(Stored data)
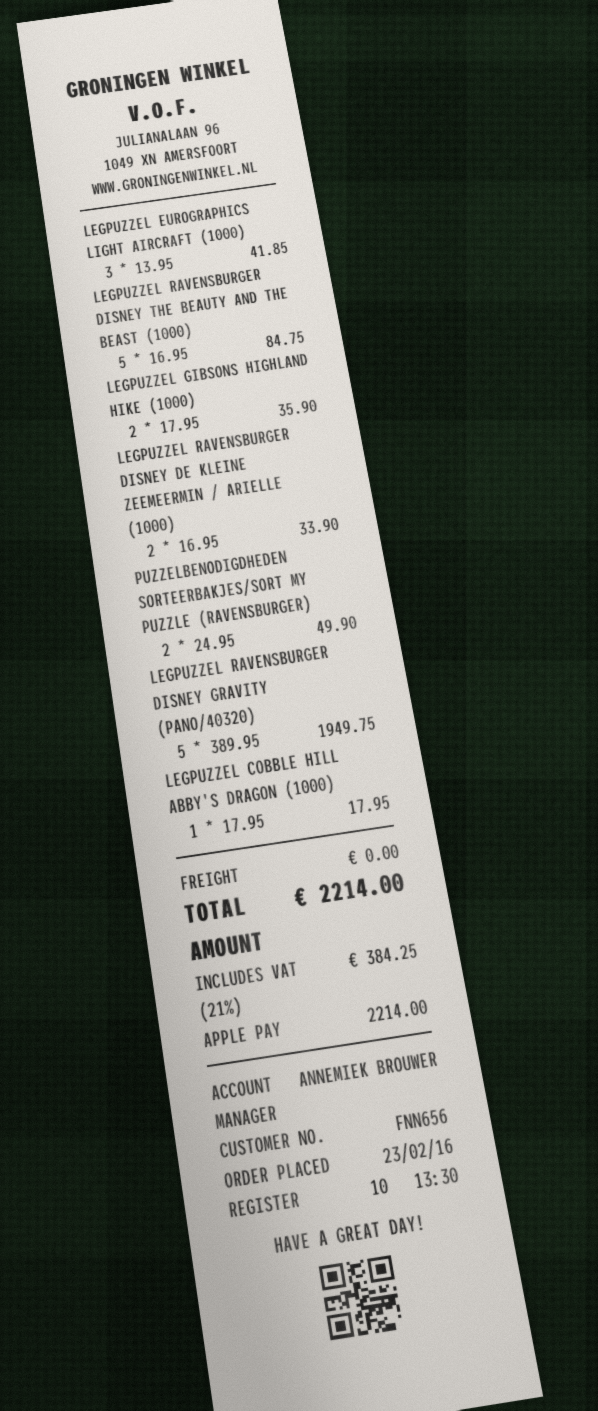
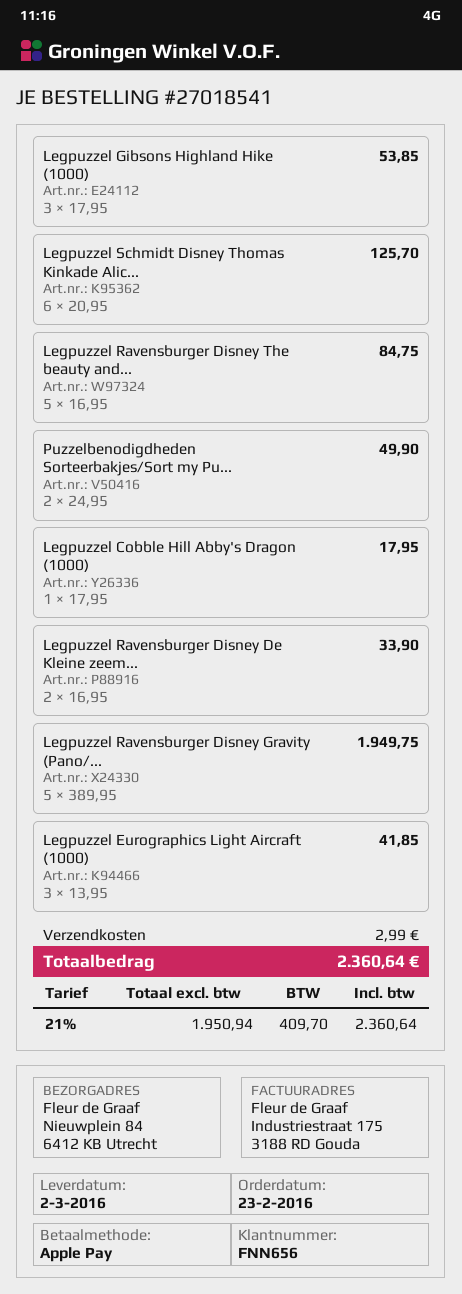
LEGPUZZEL GIBSONS HIGHLAND HIKE (1000): 2 x 17.95 = 35.90 -> 3 x 17.95 = 53.85
Legpuzzel Schmidt Disney Thomas Kinkade Alic...: none -> 6 x 20.95 = 125.70
shipping: 0.00 -> 2.99
tax: 21% = 384.25 -> 21% = 409.70
total: 2214.00 -> 2360.64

§ **What you should do**:
All lines from the one that contains "Legpuzzel Schmidt Disney" to the last line above must be given again exactly, with both included and nothing added.

§ **Solution for this exercise**:
Legpuzzel Schmidt Disney Thomas Kinkade Alic...: none -> 6 x 20.95 = 125.70
shipping: 0.00 -> 2.99
tax: 21% = 384.25 -> 21% = 409.70
total: 2214.00 -> 2360.64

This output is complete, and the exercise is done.